1977 veröffentlichte die Ludwig-Erhard-Stiftung den Faksimiledruck "Ludwig Erhard: Kriegsfinanzierung und Schulden-Konsolidierung" aus dem Jahre 1943/44. In seinen Vorbemerkungen stellt Erhard sich als zum engsten Kreis der Verschwörer des 20. Juli gehörig vor. In Verzicht auf seine akademische Laufbahn, wegen der offiziellen Weigerung Mitglied der NSDAP und deren Gliederungen zu werden, habe er mit Hilfe "gestandener Männer" der deutschen Wirtschaft, den Herren Wilhelm Zangen (MANNESMANN-Generaldirektor und Leiter der Reichsgruppe "Industrie"), Karl Blessing (Vorstandsmitglied der KONTINENTALEN ÖLGESELLSCHAFT und Mitglied des "Freundeskreises Reichsführer SS"), und Karl Guth (Hauptgeschäftsführer der RGI, Schwager von Erhard) wieder Fuß gefasst. Der zum Tode verurteilte und hingerichtete Goerdeler habe seine Denkschrift erhalten, diese in seinem Testament positiv erwähnt und ihn zum Wirtschaftsberater der neuen Regierung empfohlen. Erhards Freund, der Politik-Wissenschaftler Theodor Eschenburg, berichtete über das "Schicksal" der Kurzfassung der Denkschrift 1943/44, in der es angeblich in den ersten Sätzen geheißen habe, dass es "einwandfrei feststehe, dass Deutschland den Krieg verloren hätte". Angesichts der Gefahr der Verhaftung wegen Hoch-und Landesverrates, nicht nur Ludwig Erhards, sondern auch der Mitwisser seien sämtliche Kopien vernichtet worden. Erhard selbst habe sich den Beobachtungen der Gestapo entzogen, indem er sein Domizil nach Bayreuth verlegen konnte. Zur gleichen Zeit soll er dem Staatssekretär, Mitglied des Zentralen Planungsamtes im Reichswirtschaftsministerium, SS-Führer Otto Ohlendorf, bei der Ausarbeitung des letzten Kriegsfinanzierungs-Berichtes "Verordnung zur Sicherung der Deutschen Währung" vom 3. Januar 1945 als Berater zur Verfügung gestanden haben. Ohlendorf wurde im Nürnberger Einsatzgruppen-Prozeß 1948 zum Tode verurteilt, und 1951 hingerichtet.

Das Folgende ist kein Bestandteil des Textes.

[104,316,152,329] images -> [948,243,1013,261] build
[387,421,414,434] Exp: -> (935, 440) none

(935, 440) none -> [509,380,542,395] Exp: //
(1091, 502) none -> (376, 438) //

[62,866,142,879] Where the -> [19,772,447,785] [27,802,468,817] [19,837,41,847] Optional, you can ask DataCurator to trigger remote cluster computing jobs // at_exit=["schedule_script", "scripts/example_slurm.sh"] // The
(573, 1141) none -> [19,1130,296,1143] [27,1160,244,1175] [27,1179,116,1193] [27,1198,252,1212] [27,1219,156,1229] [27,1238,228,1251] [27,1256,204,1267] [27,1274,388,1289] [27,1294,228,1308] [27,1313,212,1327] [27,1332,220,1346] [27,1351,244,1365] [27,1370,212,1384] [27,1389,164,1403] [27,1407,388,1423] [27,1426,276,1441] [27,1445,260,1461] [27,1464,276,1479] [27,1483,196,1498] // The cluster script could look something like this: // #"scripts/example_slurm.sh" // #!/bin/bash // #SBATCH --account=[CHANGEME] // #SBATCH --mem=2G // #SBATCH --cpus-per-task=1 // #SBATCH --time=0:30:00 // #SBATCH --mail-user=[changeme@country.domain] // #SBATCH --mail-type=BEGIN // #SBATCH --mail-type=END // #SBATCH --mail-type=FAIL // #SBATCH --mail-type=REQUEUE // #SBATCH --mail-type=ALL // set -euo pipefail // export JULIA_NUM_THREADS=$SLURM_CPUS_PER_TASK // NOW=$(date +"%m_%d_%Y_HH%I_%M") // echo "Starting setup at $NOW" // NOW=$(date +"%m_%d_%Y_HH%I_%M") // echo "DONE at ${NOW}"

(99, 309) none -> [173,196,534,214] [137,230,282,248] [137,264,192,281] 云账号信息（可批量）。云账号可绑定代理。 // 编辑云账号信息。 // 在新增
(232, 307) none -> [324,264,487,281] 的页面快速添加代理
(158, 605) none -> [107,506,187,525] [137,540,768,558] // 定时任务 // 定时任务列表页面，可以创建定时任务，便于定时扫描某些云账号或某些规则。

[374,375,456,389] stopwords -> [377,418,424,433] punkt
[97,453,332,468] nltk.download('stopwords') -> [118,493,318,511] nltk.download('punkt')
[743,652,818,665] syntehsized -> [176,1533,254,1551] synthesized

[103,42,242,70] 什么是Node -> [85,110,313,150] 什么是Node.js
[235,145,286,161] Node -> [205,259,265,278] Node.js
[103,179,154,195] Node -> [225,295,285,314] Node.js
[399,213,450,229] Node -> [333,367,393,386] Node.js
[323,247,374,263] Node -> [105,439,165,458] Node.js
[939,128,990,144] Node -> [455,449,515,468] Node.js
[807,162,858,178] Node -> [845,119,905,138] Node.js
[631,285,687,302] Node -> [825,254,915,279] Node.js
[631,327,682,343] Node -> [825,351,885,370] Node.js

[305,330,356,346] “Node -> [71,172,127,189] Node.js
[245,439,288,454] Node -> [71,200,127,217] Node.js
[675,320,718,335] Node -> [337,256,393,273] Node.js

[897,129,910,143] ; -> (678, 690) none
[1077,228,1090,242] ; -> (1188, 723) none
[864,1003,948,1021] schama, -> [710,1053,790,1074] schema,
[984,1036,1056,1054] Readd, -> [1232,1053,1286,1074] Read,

Es war gewiss kein Zufall, dass Prof. Dr. Erhard und Dr. Prentzel, ehemaliger führender IG FARBEN-Vertreter, sich 1948 als Leiter der "Verwaltung Wirtschaft" in der Bizone wiederfanden. Nach der Gründung des Bonner Staates arrangierten sie gemeinsam die "Entflechtung" der IG FARBEN-Industrie im Interesse des Chemie-Konzerns. Um eine konkurrenzfähige Wirtschaft zu gewährleisten, seien die ehemaligen "leitenden Herren der IG" gerade die "besten Männer" für Leitungspositionen bei den Nachfolge-Gesellschaften. Sie seien "am geeignetsten für die Liquidation und Führung", zumal diese Herren schon selbst Entflechtungspläne entworfen hätten. Nach alliierten Gesetzen seien zwar Kriegsverbrecher für die Besetzung solcher Posten grundsätzlich auszuschließen, doch "...bei vielen Deutschen (sei) eine innere Wandlung erfolgt. Im Himmel sei mehr Freude über einen reuigen Sünder als über 1000 Gerechte," argumentierte Erhard, verantwortlich für diesbezügliche Entscheidungen in Personalfragen.